* [PROBLEM DESCRIPTION]
Beginning with the line containing "Ribbon Unit #3002: 600" and going on through the line containing "STRIPED ESPADRILLES PEACHAM: 8 -> none", the lines below are to be returned exactly, pictures excluded and nothing added.
══════════════════════════════
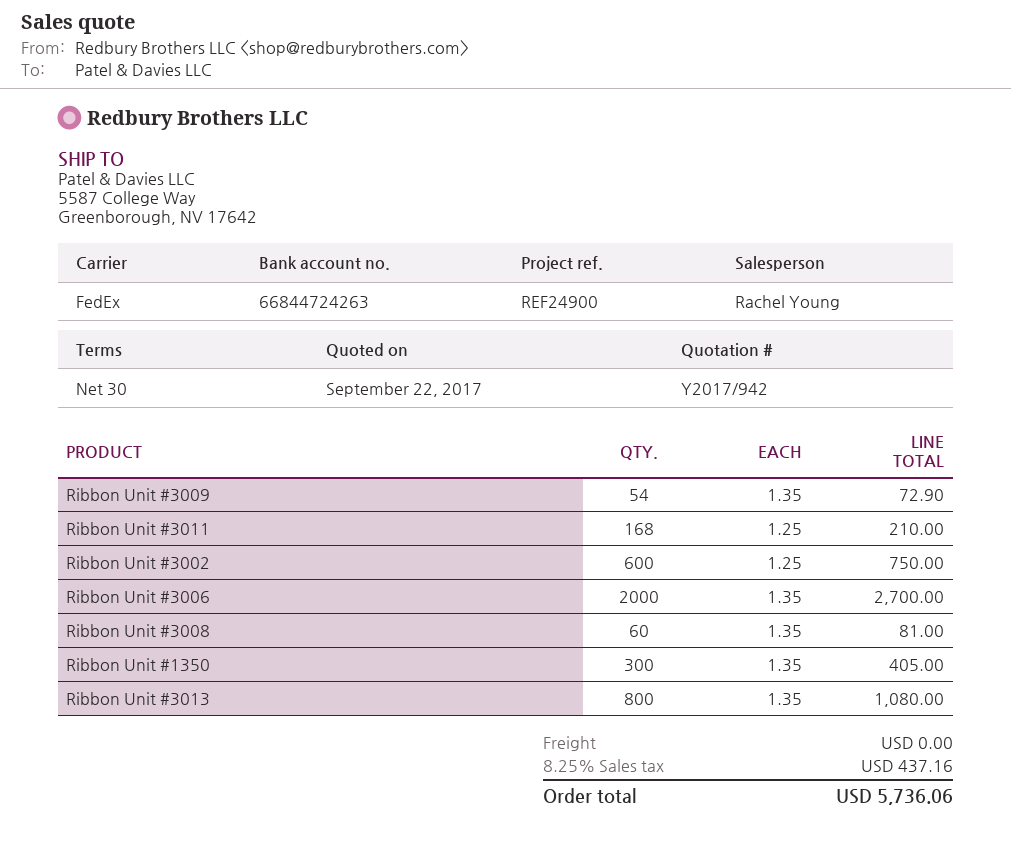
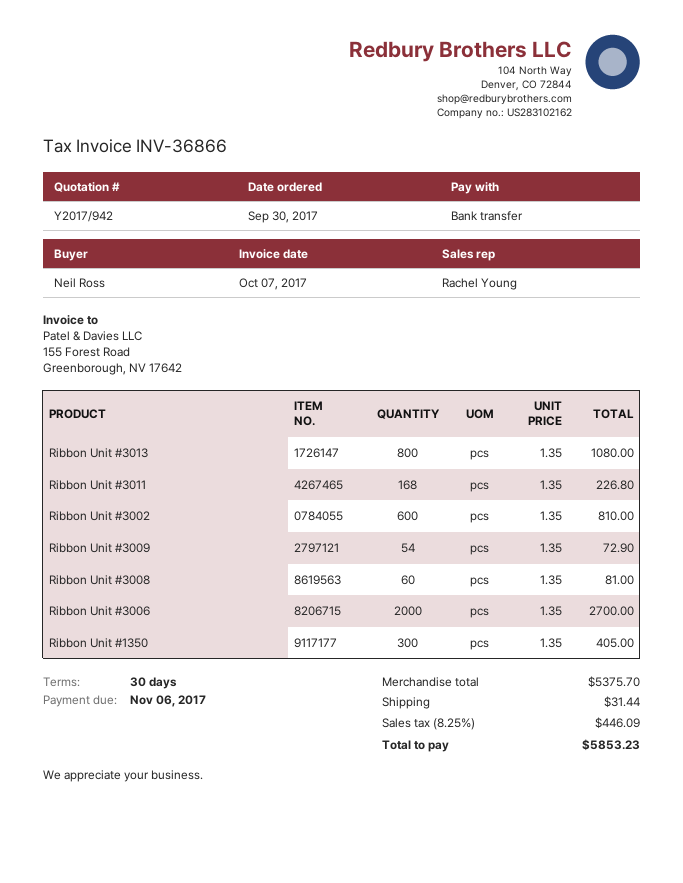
Ribbon Unit #3011: 168 x 1.25 = 210.00 -> 168 x 1.35 = 226.80
Ribbon Unit #3002: 600 x 1.25 = 750.00 -> 600 x 1.35 = 810.00
shipping: 0.00 -> 31.44
tax: 8.25% = 437.16 -> 8.25% = 446.09
total: 5736.06 -> 5853.23

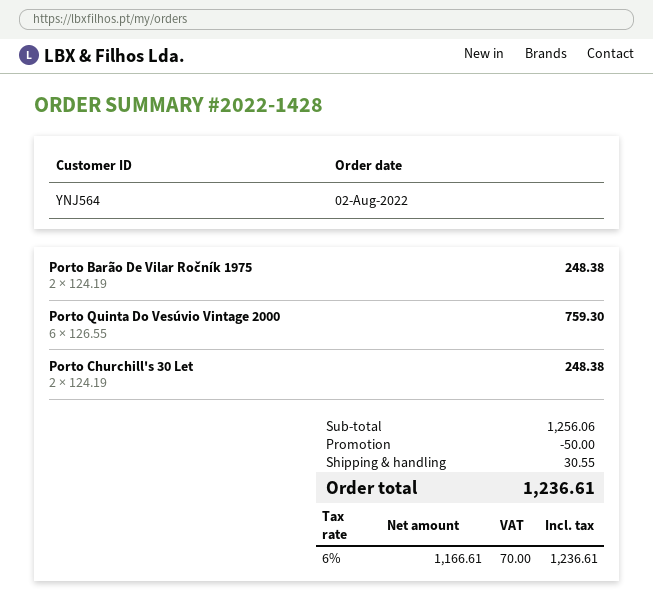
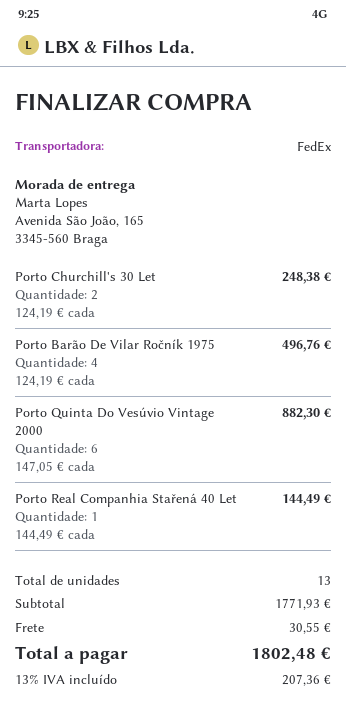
Porto Barão De Vilar Ročník 1975: 2 x 124.19 = 248.38 -> 4 x 124.19 = 496.76
Porto Quinta Do Vesúvio Vintage 2000: 6 x 126.55 = 759.30 -> 6 x 147.05 = 882.30
Porto Real Companhia Stařená 40 Let: none -> 1 x 144.49 = 144.49
subtotal: 1256.06 -> 1771.93
discount: 50.00 -> none
tax: 6% = 70.00 -> 13% = 207.36
total: 1236.61 -> 1802.48

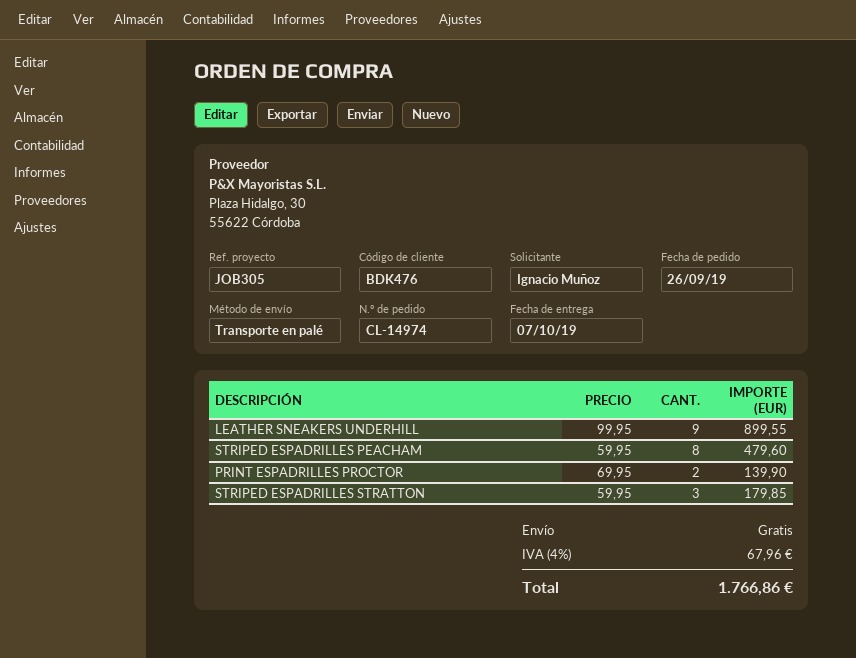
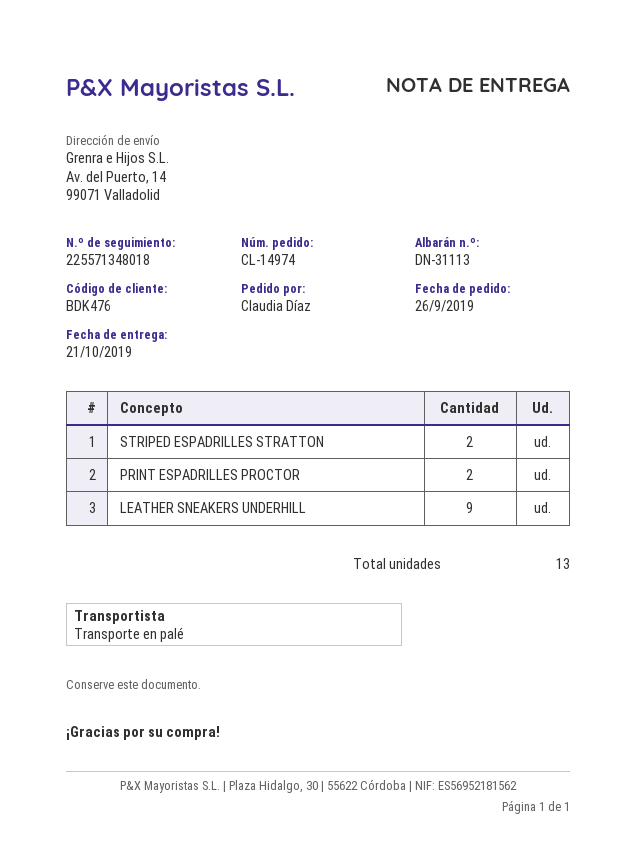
delivery date: 2019-10-07 -> 2019-10-21
ordered by: Ignacio Muñoz -> Claudia Díaz
STRIPED ESPADRILLES PEACHAM: 8 -> none
STRIPED ESPADRILLES STRATTON: 3 -> 2

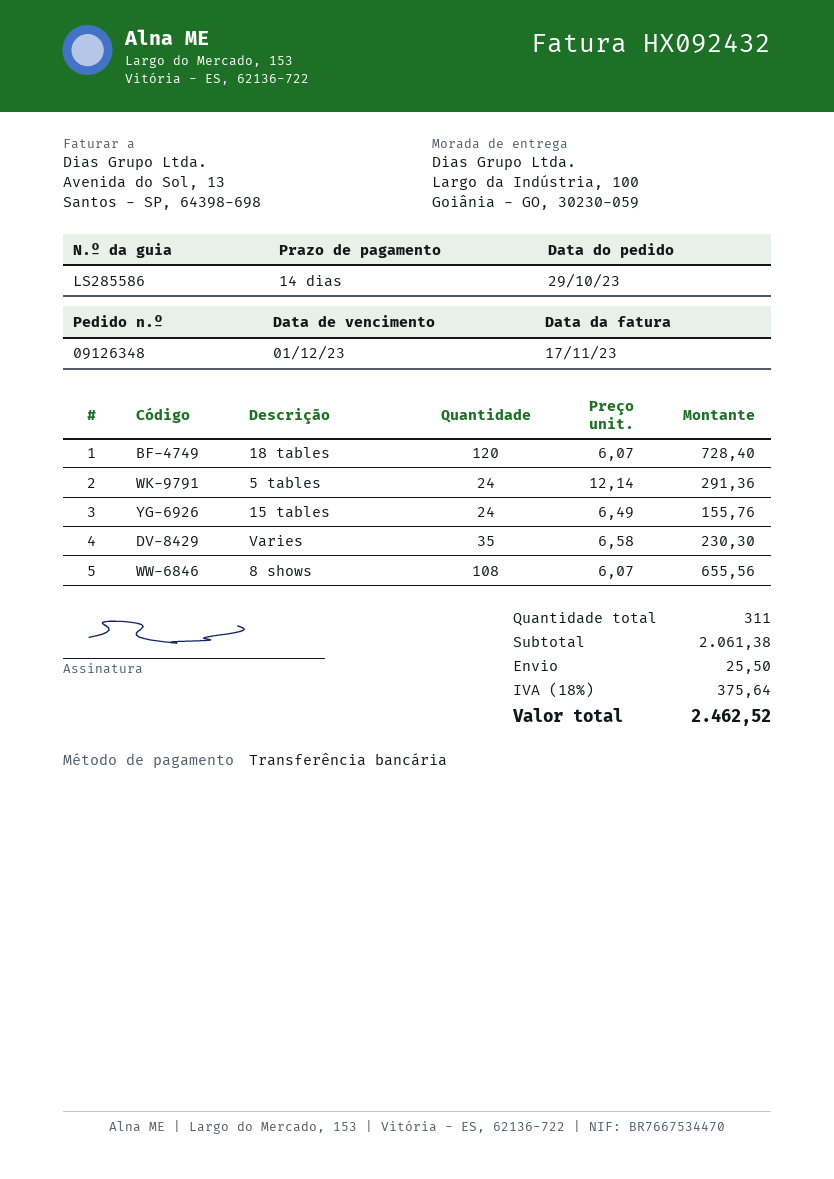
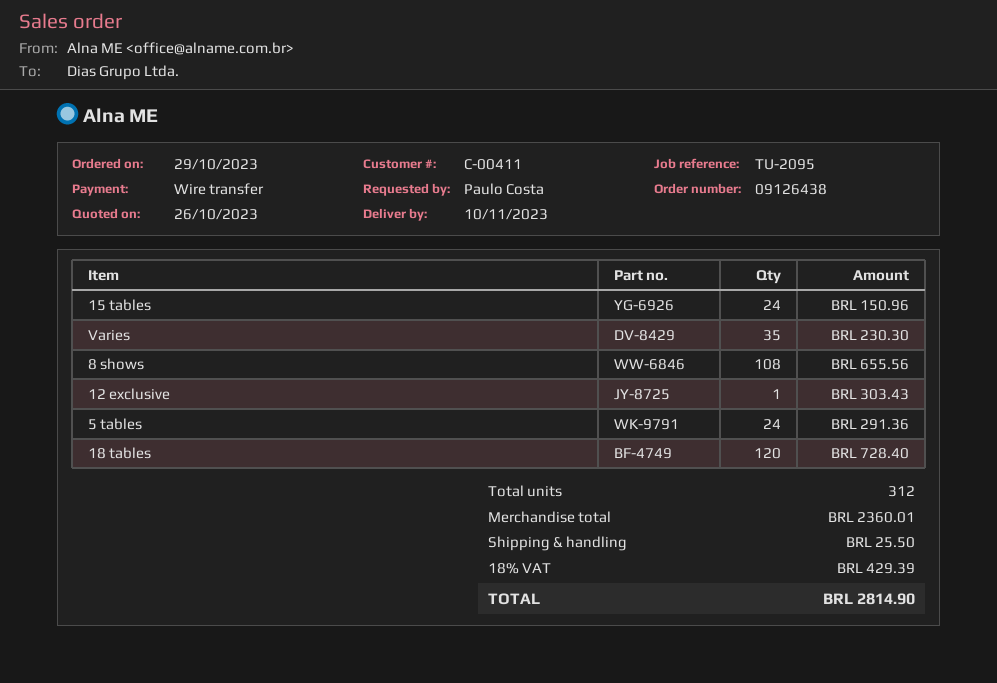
order number: 09126348 -> 09126438
15 tables: 24 for 155.76 -> 24 for 150.96
12 exclusive: none -> 1 for 303.43
total quantity: 311 -> 312
subtotal: 2061.38 -> 2360.01
tax: 18% = 375.64 -> 18% = 429.39
total: 2462.52 -> 2814.90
══════════════════════════════
* [ANSWER TO THE EXERCISE]
Ribbon Unit #3002: 600 x 1.25 = 750.00 -> 600 x 1.35 = 810.00
shipping: 0.00 -> 31.44
tax: 8.25% = 437.16 -> 8.25% = 446.09
total: 5736.06 -> 5853.23

Porto Barão De Vilar Ročník 1975: 2 x 124.19 = 248.38 -> 4 x 124.19 = 496.76
Porto Quinta Do Vesúvio Vintage 2000: 6 x 126.55 = 759.30 -> 6 x 147.05 = 882.30
Porto Real Companhia Stařená 40 Let: none -> 1 x 144.49 = 144.49
subtotal: 1256.06 -> 1771.93
discount: 50.00 -> none
tax: 6% = 70.00 -> 13% = 207.36
total: 1236.61 -> 1802.48

delivery date: 2019-10-07 -> 2019-10-21
ordered by: Ignacio Muñoz -> Claudia Díaz
STRIPED ESPADRILLES PEACHAM: 8 -> none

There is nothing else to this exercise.